*PROBLEM TO SOLVE*: Where the records below show a line containing "page /now : sivers.org/now", start copying; end with the line containing "n'est-ce pas ?", and copy it too.

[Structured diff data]
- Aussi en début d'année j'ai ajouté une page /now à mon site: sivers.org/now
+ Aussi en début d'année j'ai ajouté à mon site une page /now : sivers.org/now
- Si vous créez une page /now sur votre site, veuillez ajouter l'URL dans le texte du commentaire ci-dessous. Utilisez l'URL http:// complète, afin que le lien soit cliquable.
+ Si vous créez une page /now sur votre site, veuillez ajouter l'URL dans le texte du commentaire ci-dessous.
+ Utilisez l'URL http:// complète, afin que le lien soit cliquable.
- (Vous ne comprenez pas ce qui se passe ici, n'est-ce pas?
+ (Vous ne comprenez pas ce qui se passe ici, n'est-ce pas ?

==

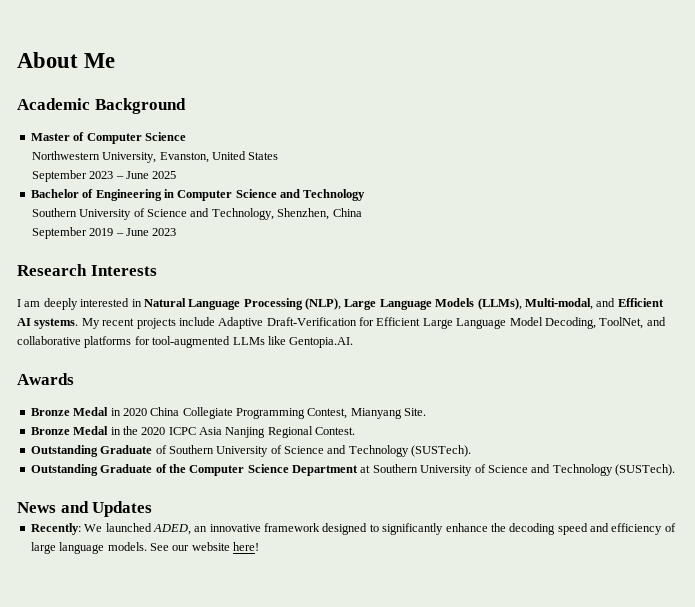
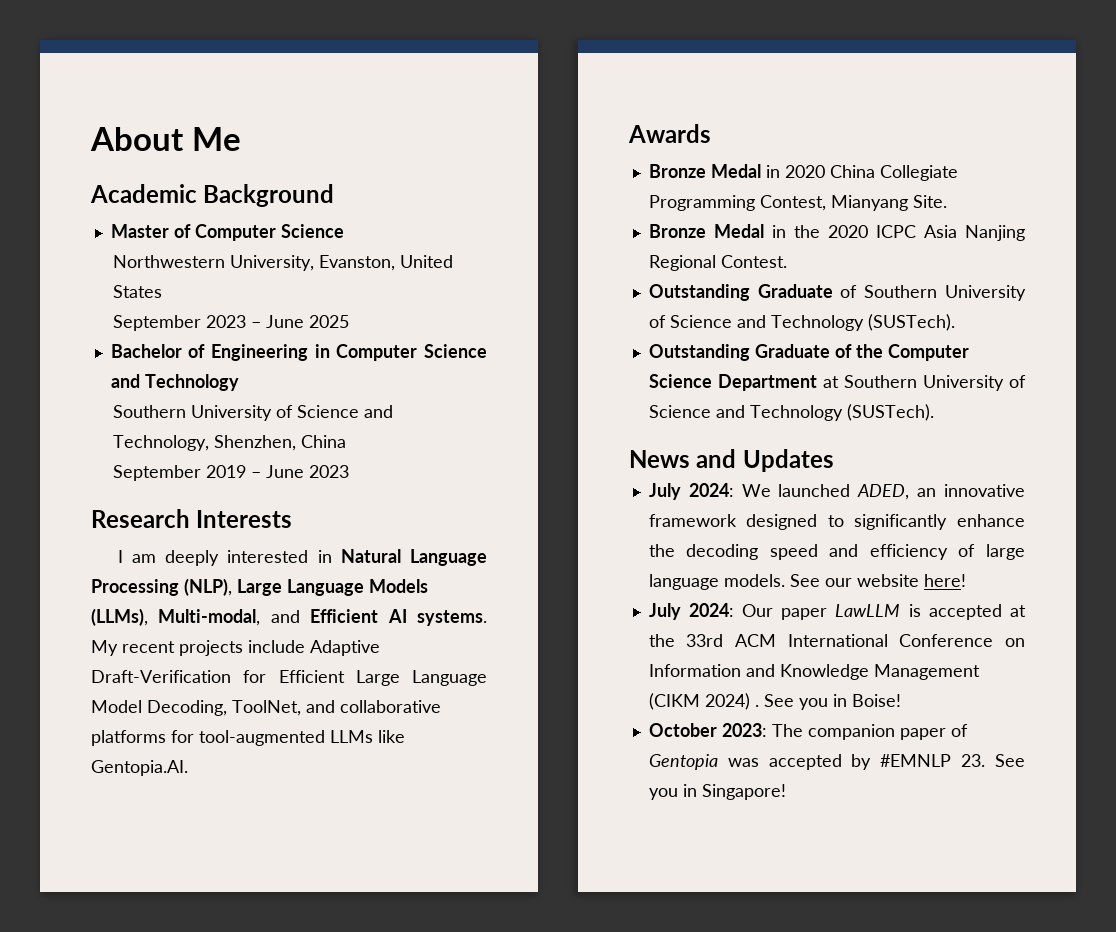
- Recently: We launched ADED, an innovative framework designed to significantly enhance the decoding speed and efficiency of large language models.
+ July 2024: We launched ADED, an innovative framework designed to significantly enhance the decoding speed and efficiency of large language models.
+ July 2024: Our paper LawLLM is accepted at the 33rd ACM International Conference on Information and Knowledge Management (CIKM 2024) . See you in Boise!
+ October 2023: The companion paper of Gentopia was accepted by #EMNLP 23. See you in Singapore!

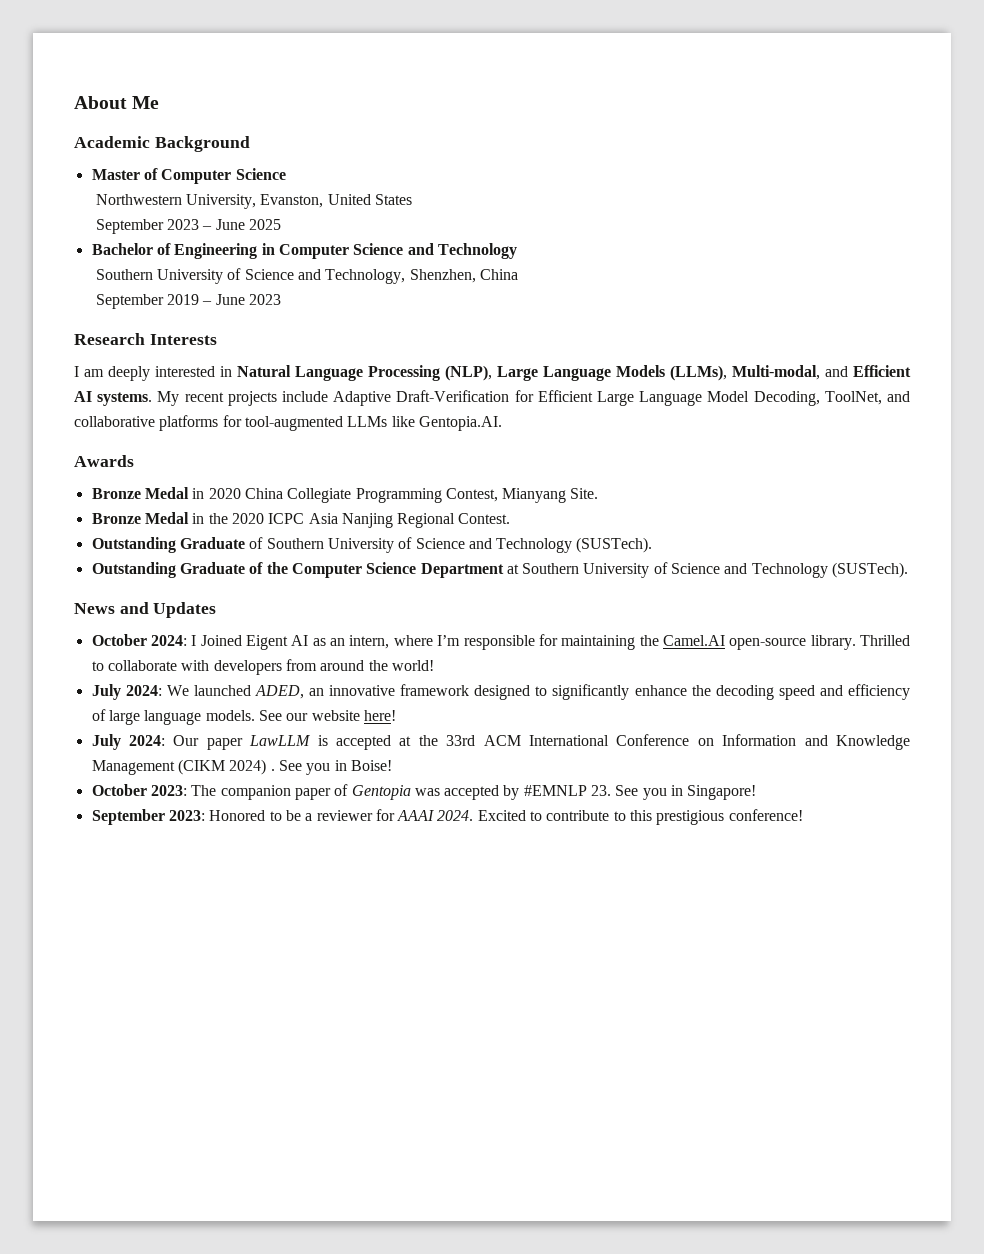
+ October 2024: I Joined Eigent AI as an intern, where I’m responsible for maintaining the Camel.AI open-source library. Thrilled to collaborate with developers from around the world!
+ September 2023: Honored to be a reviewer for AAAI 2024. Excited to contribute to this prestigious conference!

*EXERCISE ANSWER*:
+ Aussi en début d'année j'ai ajouté à mon site une page /now : sivers.org/now
- Si vous créez une page /now sur votre site, veuillez ajouter l'URL dans le texte du commentaire ci-dessous. Utilisez l'URL http:// complète, afin que le lien soit cliquable.
+ Si vous créez une page /now sur votre site, veuillez ajouter l'URL dans le texte du commentaire ci-dessous.
+ Utilisez l'URL http:// complète, afin que le lien soit cliquable.
- (Vous ne comprenez pas ce qui se passe ici, n'est-ce pas?
+ (Vous ne comprenez pas ce qui se passe ici, n'est-ce pas ?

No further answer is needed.